Am Ende dieses zähen Ringens bleibt: Wir sind immer noch enttäuscht, dass unser Kandidat Gottfried Heinzmann nicht gewählt wurde. Wir halten ihn für eine profilierte und trotzdem verbindende Leitungsperson für unsere Kirche. Wir danken für seine Bereitschaft, sich der Nominierung zu stellen und wünschen ihm Segen für seinen weiteren Weg. Für die Zukunft unserer Landeskirche hoffen wir, dass Ernst-Wilhelm Gohl auch Impulse von Kirche für morgen aufnimmt und vertritt. In allen kirchlichen Herausforderungen und notwendigen Transformationen setzen wir uns weiterhin für Innovation, Veränderung und Vielfalt ein.

– Tobi Wörner


Jenseits von Eden – Friedensgebete im Blick auf Krieg und Flucht

Die aktuelle Stunde bildet einen emotionalen Höhepunkt dieser Frühjahrssynode. Diesmal gab es in der aktuellen Stunde keine Redebeiträge der Synodalen zu einem aktuellen Thema. Stattdessen versammelte sich das Gremium zum Friedensgebet v.a. natürlich in Bezug auf die Situation in der Ukraine.
Zuerst kamen Vertreter*innen aus der Ukraine, Polen, Slowakei und Rumänien zu Wort und schilderten die Situation in ihren Ländern in umfassender Weise. Danach gab es die Möglichkeit, eingebunden in eine passende Liturgie, dass jede*r im Gebet der Betroffenheit durch das Anzünden eines Friedenslichts Ausdruck verleihen konnte. Am Ende stand vor allem das „Kyrie Eleison“ – Herr, erbarme dich.

– Anja Faisst


Kirchliche Finanzen leiden unter Mitgliederverlust

Oberkirchenrat Kastrup gab bekannt, dass der durch Corona bedingte Einbruch der Kirchensteuermittel nicht so negativ und nachhaltig ausfällt wie befürchtet. Es gibt für die Kirchengemeinden zunächst also wieder mehr Geld zu verteilen. Die nun zu erwartenden Mehreinnahmen werden aber durch die derzeit hohe Inflation wieder zunichte gemacht.
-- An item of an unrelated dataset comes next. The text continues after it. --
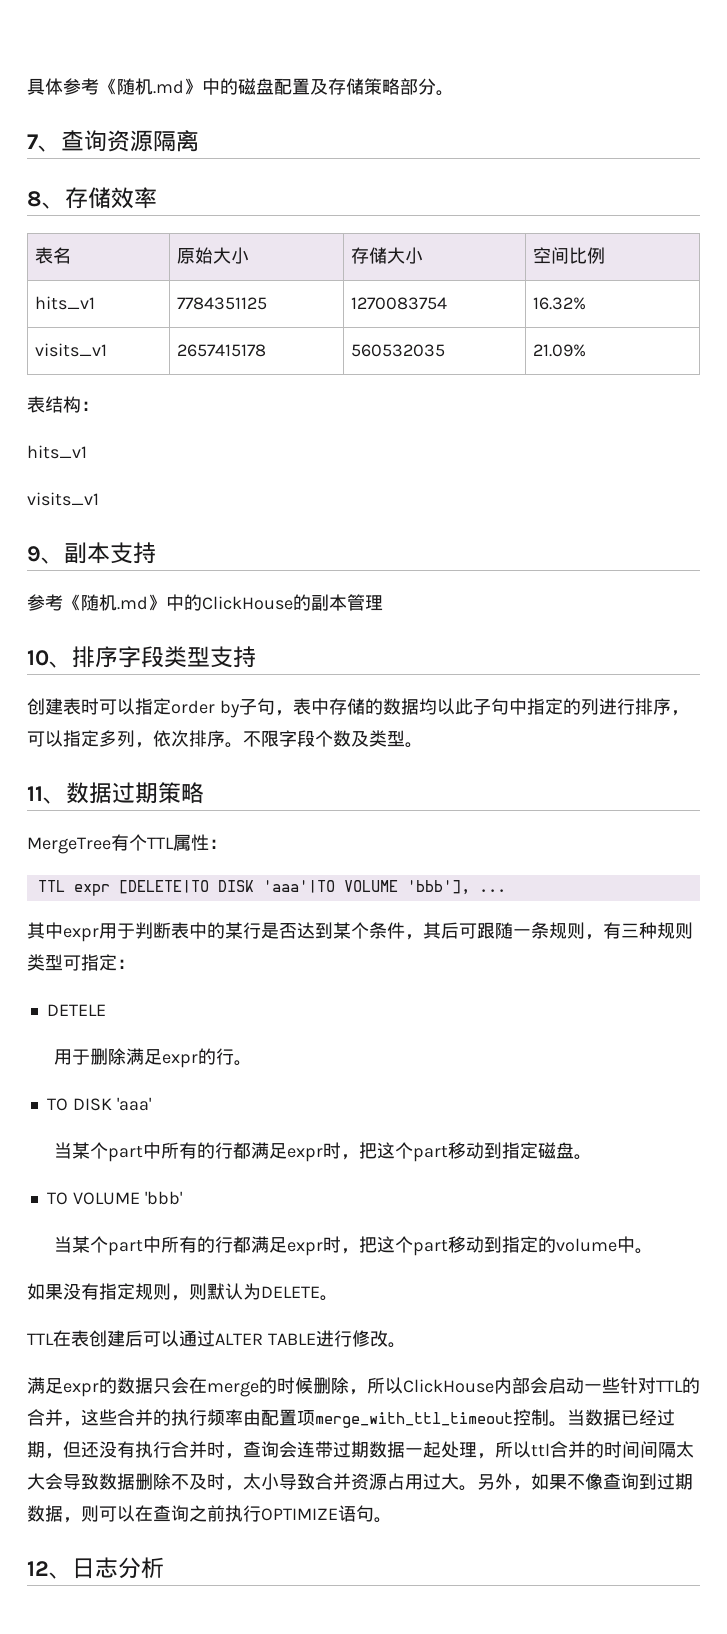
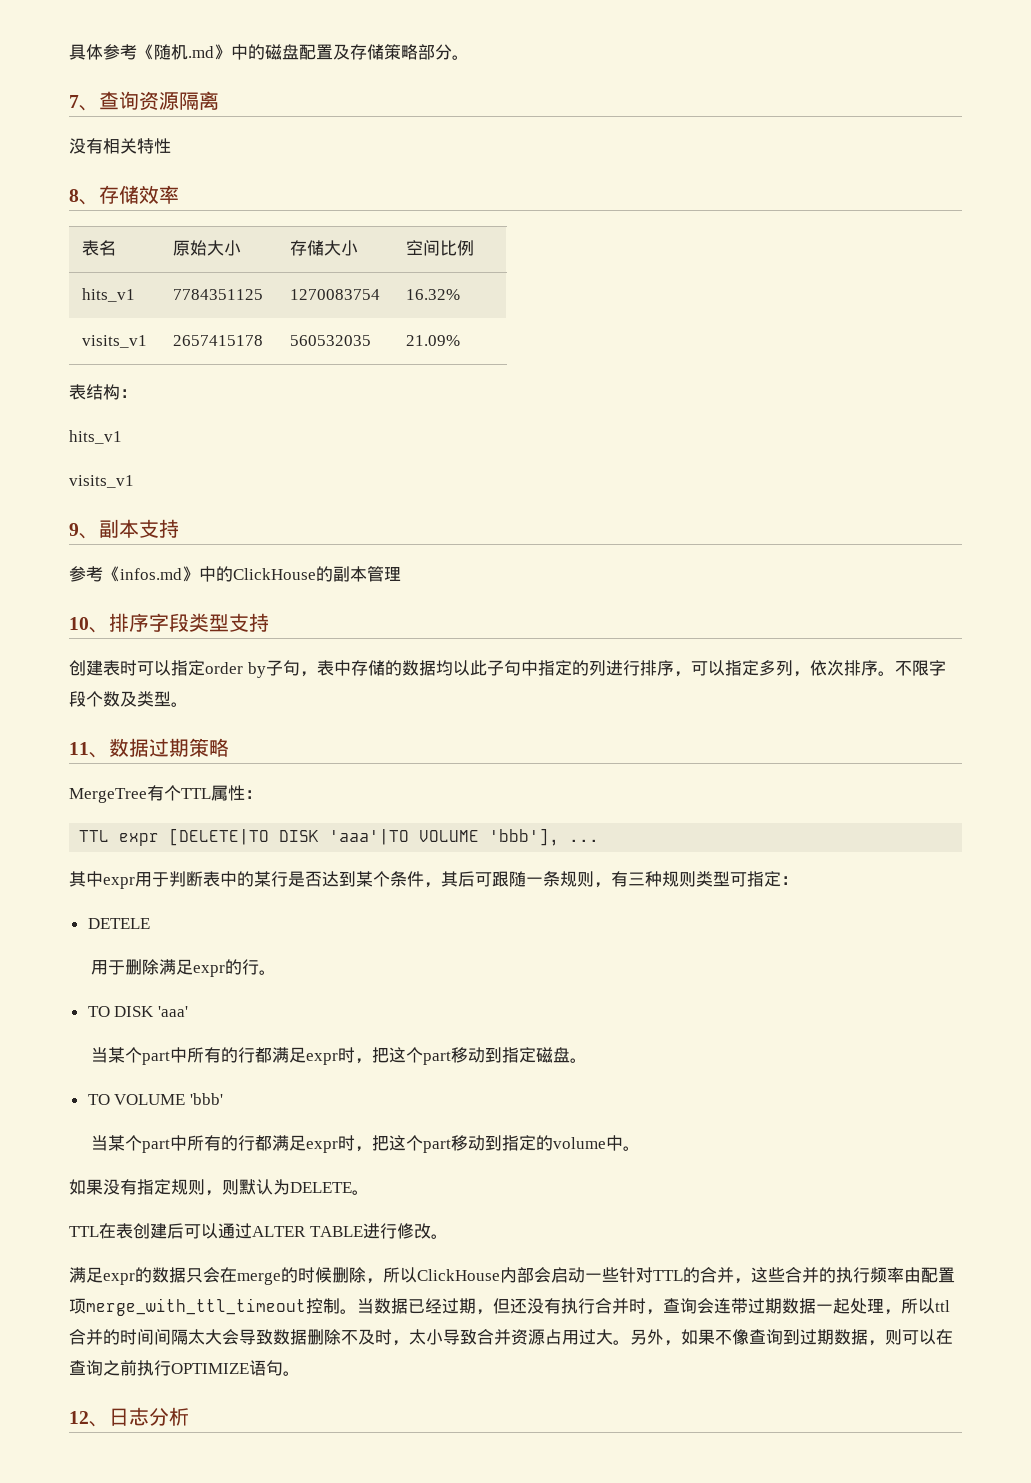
(199, 141) none -> [69,138,171,154] // 没有相关特性
[81,594,148,611] 随机.md -> [120,568,182,580] infos.md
Besonders schwerwiegend sind die hohen Austrittszahlen, die auch 2021 angehalten haben. Matthias Vosseler ging in seinem Votum auf die Fragen von Mitgliederbindung und Taufe und Kirchenmitgliedschaft ein. Bei einer zunehmenden Zahl von nichtgetauften Kindern und Jugendlichen stellt sich die Frage, wie wir etwa im Religionsunterricht oder mit Hilfe von sozialen Medien diese Menschen mit der christlichen Botschaft erreichen.
Ausgetretene bleiben Getaufte. Wie können wir so einladend sein, dass sie wieder den Weg zu uns finden?

– Matthias Vosseler


Transformation kirchlicher Verwaltungsstrukturen

Die Organisation Kirche befindet sich aufgrund von vielzähligen Herausforderungen in einem nicht aufzuhaltenden und an vielen Stellen existenziell notwendigen Change-Prozess. Die Verwaltung kann sich diesen Prozessen nicht verschließen. Vielmehr führten alle Untersuchungen der vergangenen Jahre, sowie die Erprobung die letzten beiden Jahre zur Erkenntnis, dass kirchliche Verwaltung in der bisherigen Struktur nicht mehr zukunftsfähig sein wird. Neue Herausforderungen, die neben den bisherigen verwaltungstechnischen Aufgaben unweigerlich zu einem Kollaps führen würden. Zumal diese neuen Herausforderungen bei gleichzeitigem Fachkräfte- und Nachwuchsmangel sowie einem seit Jahren anhaltenden eruptiven Mitgliederrückgang (im Jahr 2021 waren dies 45.222 Gemeindeglieder) zu bewältigen sein werden.Nach nunmehr rund 6 Jahren der intensiven Ist-Analyse, der Beratung, der Befragung, der Beteiligung und der Erprobung stehen wir nun kurz vor der abschließenden Erarbeitung und dem Beschluss des Gesetzes zur landeskirchlich weiten Umsetzung einer dringend notwendigen Verwaltungsreform. Kirchliche Verwaltung wird ihren Beitrag leisten, diesen Change-Prozess zu begleiten und zu ermöglichen. Die landeskirchliche Trägerschaft ermöglicht mittel- und langfristig modulare Anpassungen. Eine Transformationsfrist von bis zu 10 Jahren sowie ein individueller und empathischer Blick auf die bisherigen Leistungserbringerinnen und Leistungserbringer ist hierbei unumgänglich.

– Kai Münzing


Klima- und Umweltschutz in der Landeskirche fördern – das 1000 Dächer Programm

Wir haben den Antrag „1000 Dächer-Programm“ eingebracht. Darin wird der Oberkirchenrat gebeten, ein Konzept auszuarbeiten für ein Förderprogramm, in dem 1000 Photovoltaik-Anlagen auf Kirchengebäuden oder die Sanierung von klimatisch sehr belastenden Heizungsanlagen realisiert werden. Dieses Konzept soll auch die Beratung der Kirchengemeinden über die Möglichkeit weiterer Fördertöpfe beinhalten. Weiter wird in dem Antrag der OKR darum gebeten eine Initiative der Landeskirche auf politischer Ebene erneut aufzunehmen oder zu starten, um steuerrechtliche, baurechtliche und denkmalschutzrechtliche Probleme aus der Welt zu schaffen. Ein Motto könnte dabei lauten: „Klimaschutz vor Denkmalschutz!“

– Bernd Wetzel


Ein neuer Bischof für Württemberg

Wir gratulieren Ernst-Wilhelm Gohl zu seiner Wahl zum Landesbischof. Wir wünschen Gottes Segen für diesen Dienst.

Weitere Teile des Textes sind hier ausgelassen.